そんな弟子たちに、主イエスはおっしゃいます。「あなたがたの中で偉くなりたい者は、皆に仕える者になり、いちばん上になりたい者は、すべての人の僕になりなさい。」これは人に仕える人が偉いのだ、みんなに奉仕する僕のような人が一番上なのだということではありません。そうであれば、逆の競争がおきます。自分こそ、だれよりも仕えている、だから偉いのだ。自分は誰よりも人のために頑張っているから、一番上だということになります。そうではなく、上だ、下だという価値観を棄てなさいということです。上だ、下だ、誰が偉い誰が偉くないという価値観は、私たちが自分たちの熱心さ、まじめさで何かを手に入れることができると考えている時、かならず起こってくるものなのです。
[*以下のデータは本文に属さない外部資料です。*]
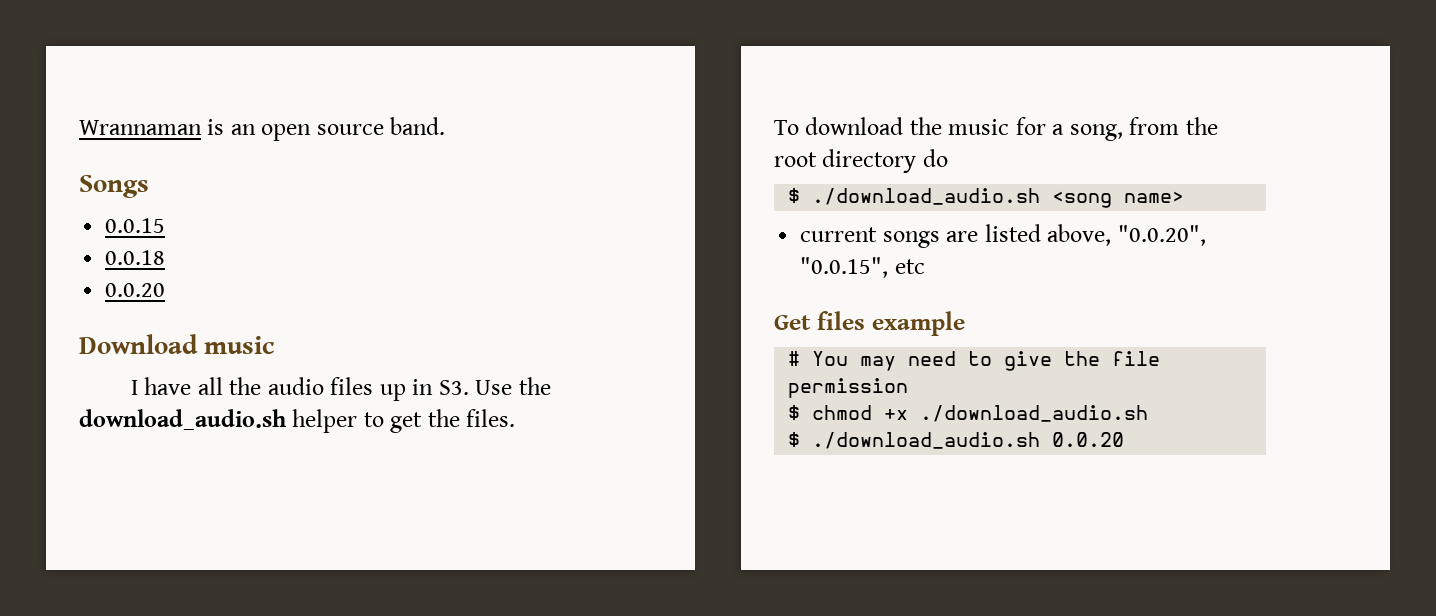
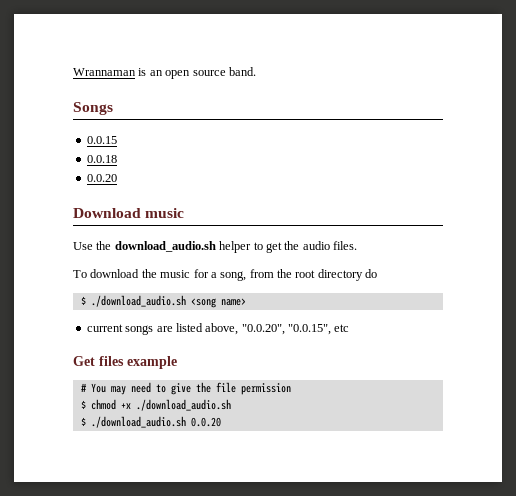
- I have all the audio files up in S3. Use the download_audio.sh helper to get the files.
+ Use the download_audio.sh helper to get the audio files.

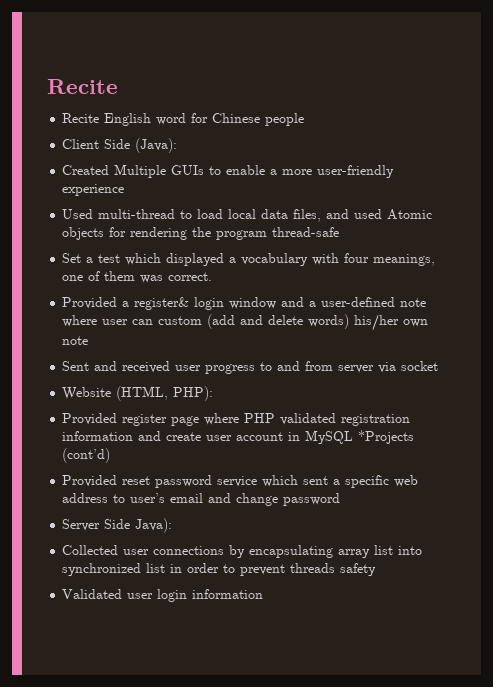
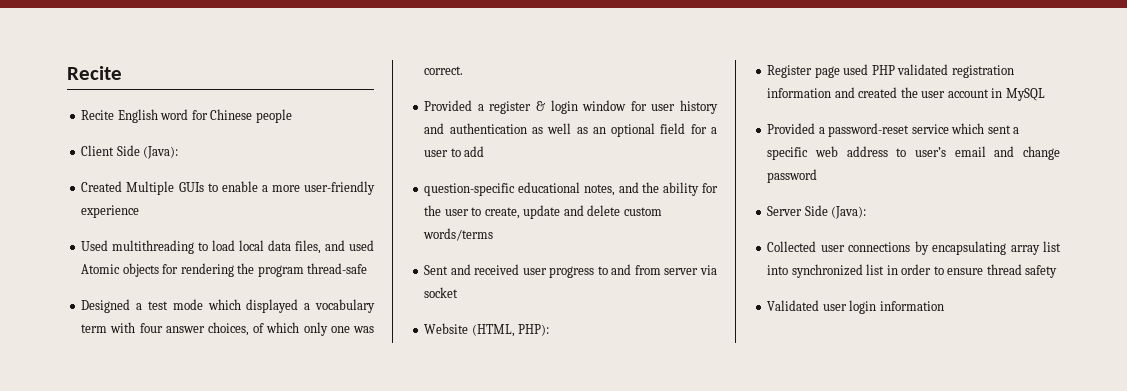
- Used multi-thread to load local data files, and used Atomic objects for rendering the program thread-safe
+ Used multithreading to load local data files, and used Atomic objects for rendering the program thread-safe
- Set a test which displayed a vocabulary with four meanings, one of them was correct.
- Provided a register& login window and a user-defined note where user can custom (add and delete words) his/her own note
+ Designed a test mode which displayed a vocabulary term with four answer choices, of which only one was correct.
+ Provided a register & login window for user history and authentication as well as an optional field for a user to add
+ question-specific educational notes, and the ability for the user to create, update and delete custom words/terms
- Provided register page where PHP validated registration information and create user account in MySQL *Projects (cont’d)
- Provided reset password service which sent a specific web address to user’s email and change password
+ Register page used PHP validated registration information and created the user account in MySQL
+ Provided a password-reset service which sent a specific web address to user’s email and change password
- Server Side Java):
+ Server Side (Java):
- Collected user connections by encapsulating array list into synchronized list in order to prevent threads safety
+ Collected user connections by encapsulating array list into synchronized list in order to ensure thread safety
ヤコブとヨハネは、まじめに主イエスについて行こうと考えていました。イスラエルを熱心に救いたいと考えていました。ですからそのことへの報いがあると考えていました。自分たちのまじめさや熱心さによって何かを手に入れようとするとき、そこには人と比べるということが自然に起こってくるのです。あの人より自分は頑張っている、なのにあの人はどうして不真面目なのだという思いがどうしても起こってきます。私たちも、まじめに頑張って何かを手に入れようとするとき、そこに他の人と比べるという思いが入り込んできます。No2、No3にという思いが入り込んでくるのです。逆に自分はまじめにやっているのに人より劣ってしまうと、劣等感を抱いてしまう。がんばってやろうとしてもできない自分に、自信が持てなくなるのです。人と自分を比べる価値観は人間を不幸にします。そして無駄に心身を消耗させてしまうのです。
モーセの十戒の中に「むさぼってはならない」という戒めがあります。むさぼりというのは、自分の欲求をコントロールできない心です。本来与えられた自分の賜物や恵みを越えてほしがる心です。他人のものをうらやみ、他人のものを欲する心です。人より上に、人より偉く、という上昇志向には、自分に本来与えられた恵みで満足しないむさぼりの心があります。そこには罪があります。しかし、そのように罪深く生きるために、神は私たちをお造りになったのではありません。むさぼりから解き放たれてもっと自由に豊かに生きるために、私たちはこの世界にあるのです。そのために、主イエスはお越しになりました。
「人の子は仕えられるためではなく仕えるために、また、多くの人の身代金として自分の命を献げるために来たのである」と主イエスはおっしゃいました。人より上に人より偉く、そんな思いから私たちを解き放つために主イエスは来られました。「多くの人の身代金」とは「すべての人の身代金」ということです。その身代金が、十字架と復活の出来事によって、キリストの命によって支払われました。それは私たちがまじめだから熱心だから、支払われたのではありません。ただ神の愛と憐れみによって支払われたのです。私たちはその恵みを受けたのです。恵みの上に恵みを受けたのです。
すでに罪の負債は返済されました。ですから私たちは神の前にあって、もうむさぼる必要はないのです。上に上にと努力する必要はないのです。一人一人に与えられた特別な賜物と役割があります。そこで仕えるのです。一人一人が与えられた隣人のために仕えるのです。それが私たちの杯でありバプテスマです。
私たちは頑張って人に仕えるのではありません。自分の熱心に頼って人のために奉仕するのではありません。ましてや、自分の欲望を無理に抑え込む必要はありません。すでに身代金は支払われました。私たちは自由な心で喜びをもって神に願い、それぞれにあたえられた所で仕えるのです。お祈りをいたしましょう。
【祈り】主イエス・キリストの父なる神さま、あなたの貴き御名を讃美いたします。今日も愛する兄弟姉妹と共に礼拝を捧げることができましたことを感謝いたします。御子イエス・キリストは、私たちを罪と死から救うために、十字架の杯を受け、復活してくださいました。主イエスが仕えてくださったことによって、わたしたちは朽ちることのない命に生かされています。どうか、その恵みをいただいているわたしたちが、自由と喜びをもって仕える者となることができますよう、一人一人を導いていてください。互いに仕え合うことだけが教会の歩みを貫くものとなりますよう、わたしたちをお支えください。このひと言の切なるお祈りを、イエス・キリストの御名を通して御前にお捧げいたします。アーメン。